Dwight and I saw Hail, Ceaser!, the latest Coen brothers film. While I enjoyed it (like all the Coen Brothers films I’ve seen), I’ve got to rank it among their lesser films.
It’s the tale of a 1950s Hollywood studio troubleshooter (Josh Brolin, disappearing into the role as usual) trying to solve various studio problems. Aquatic star Scarlet Johansson is unmarried and preggers, a big no-no for the era. Missing a male star for a sophisticated urban romantic comedy, the studio promotes game-but-out-of-his-depths oater star Alden Ehrenreich. And in the main plotline, George Clooney, the star of the title, Ben Hur-like movie-within-a-movie, has been kidnapped (by, as it turns out (spoilers!) communists).
There’s tons of A-List talent in the film, but it’s Ehrenreich who steals the show. His apparently dim cowboy star Hobie Doyle has hidden depths, and it’s his powers of observation that actually unravel the final part of the film. (And if that’s him doing his own singing, he also has a great voice.)

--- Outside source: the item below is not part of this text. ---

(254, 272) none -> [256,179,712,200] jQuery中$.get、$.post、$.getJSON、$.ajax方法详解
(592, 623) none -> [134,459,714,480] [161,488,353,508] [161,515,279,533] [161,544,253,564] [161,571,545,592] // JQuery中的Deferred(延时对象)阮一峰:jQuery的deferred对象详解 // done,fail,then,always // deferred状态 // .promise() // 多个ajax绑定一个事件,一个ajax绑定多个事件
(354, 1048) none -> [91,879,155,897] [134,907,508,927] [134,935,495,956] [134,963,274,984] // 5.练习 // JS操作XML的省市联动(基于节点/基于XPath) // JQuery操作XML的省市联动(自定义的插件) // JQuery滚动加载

Things I like about the film (more spoilers):
But there are problems. One is that we don’t actually think any of our ostensible protagonists have anything at risk, and thus we don’t fear for any of the sympathetic characters. But the main problem with Hail, Caesar! is that it’s a movie with lots of swell scenes that somehow add up to less than the sum of their parts. There’s an On the Town singing-and-dancing sailors number so well choreographed and executed Gene Kelly would be proud. (Turns out that Channing Tatum is an excellent dancer.) The Ester Williams water number (complete with mechanical whale) is a jaw-dropper as well; it must have cost them several million just to stage that one scene. Those scenes are so great that the lack of real payoff for watching Naive Commie 101 Bull Sessions is all the more disappointing.

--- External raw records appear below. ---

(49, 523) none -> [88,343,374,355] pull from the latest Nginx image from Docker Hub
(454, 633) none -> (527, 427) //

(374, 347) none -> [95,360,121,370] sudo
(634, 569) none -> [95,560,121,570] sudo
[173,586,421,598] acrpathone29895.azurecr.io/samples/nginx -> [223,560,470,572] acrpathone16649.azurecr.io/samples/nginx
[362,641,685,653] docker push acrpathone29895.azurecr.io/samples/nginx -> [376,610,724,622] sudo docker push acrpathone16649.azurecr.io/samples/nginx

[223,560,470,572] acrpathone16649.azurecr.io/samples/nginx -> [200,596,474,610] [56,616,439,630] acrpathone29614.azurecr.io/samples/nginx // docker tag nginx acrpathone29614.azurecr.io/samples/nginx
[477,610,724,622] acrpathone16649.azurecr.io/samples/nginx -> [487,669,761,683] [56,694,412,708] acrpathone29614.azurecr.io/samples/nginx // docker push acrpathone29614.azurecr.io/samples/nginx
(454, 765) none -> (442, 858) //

Honestly, I think I would enjoy the Coen Brothers throwing their full weight behind doing their version of any of the imaginary movies in here more than I enjoyed Hail, Caesar! (with the possible exception of Hobie’s B-Western Lazy Old Moon; that did indeed look pretty dire). I like “watching the movie sausage get made” movies, but I think it’s much more interesting watching the sausage get made on a single film.